Namun, di samping mengagumi mereka, aku pun mulai membandingkan diriku dengan mereka. Semua selebriti yang aku sukai itu cantik dan langsing. Ketika aku melihat diriku di cermin, aku melihat diriku hanyalah seorang perempuan biasa. Aku merasa ada yang salah dengan penampilan wajahku. Tinggiku pun hanya 150 cm. Dan, aku tidak kurus.

Dengan segera aku mulai merasa tidak puas dengan diriku dan membenci tubuhku. Kupikir para selebriti itu terkenal dan disukai banyak orang karena penampilan mereka yang menarik.

Ketika aku membaca tulisan-tulisan tentang selebriti yang menjalankan program diet demi mendapatkan bentuk tubuh yang ideal, aku merasa perlu meniru mereka juga. Aku harus diet, membatasi asupan kaloriku. Banyak selebriti juga menjadi bintang iklan produk-produk diet dan pelangsing badan sekalipun tubuh mereka sebenarnya tidak gemuk. Selain itu, setiap kali ada selebriti yang berat badannya turun, media dan para penggemarnya segera menyuarakan rasa keprihatinan atas kesehatan para selebriti itu. Sepertinya para selebriti itu mendapatkan perhatian dan popularitas yang lebih besar ketika mereka melakukan diet—dan kupikir itu juga akan berlaku buatku kalau aku mengikuti jejak mereka.

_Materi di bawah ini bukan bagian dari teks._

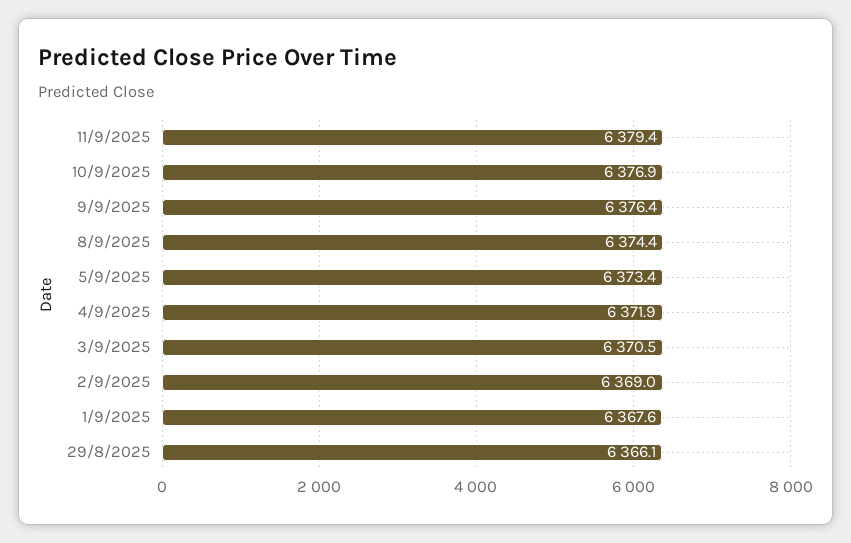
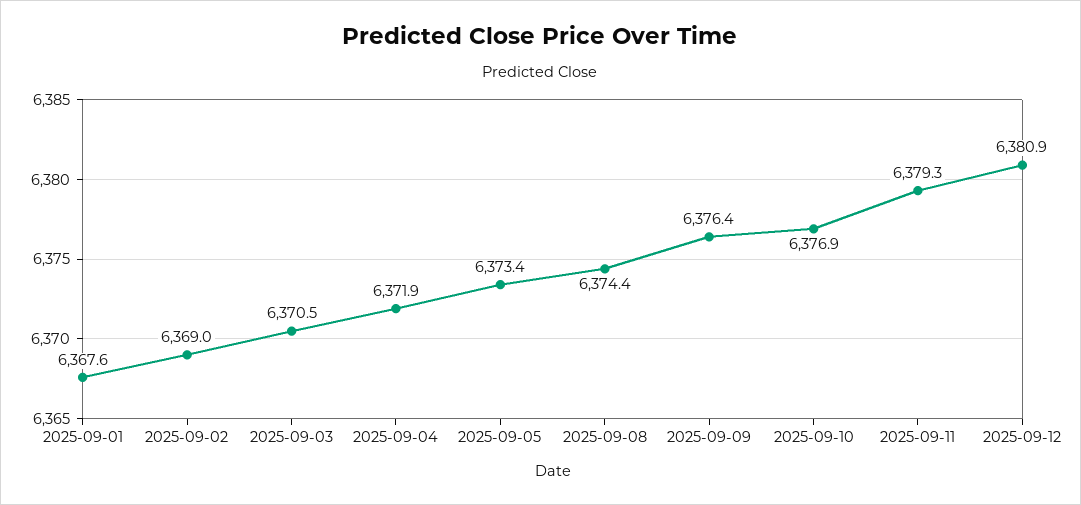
11/9/2025: 6379.4 -> 6379.3
29/8/2025: 6366.1 -> none
2025-09-12: none -> 6380.9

Aku pun berubah jadi seorang yang percaya kalau tubuh langsing itu cantik. Kalau aku tidak bisa mengubah wajah atau tinggi badanku, aku bisa mengubah berat badanku. Jadi, meskipun berat badanku sudah menurun, aku tetap melakukan diet. Tapi, betapapun kerasnya aku berusaha, aku tidak pernah bisa menjadi seorang selebriti.

Selain itu, diet dengan mengurangi asupan kalori sering membuatku jadi merasa murung dan lesu. Ketika aku sudah bekerja, ketertarikanku pada dunia selebriti mulai menurun karena aku semakin sibuk. Tapi, aku masih terus melakukan dietku dan memperhatikan berat badanku.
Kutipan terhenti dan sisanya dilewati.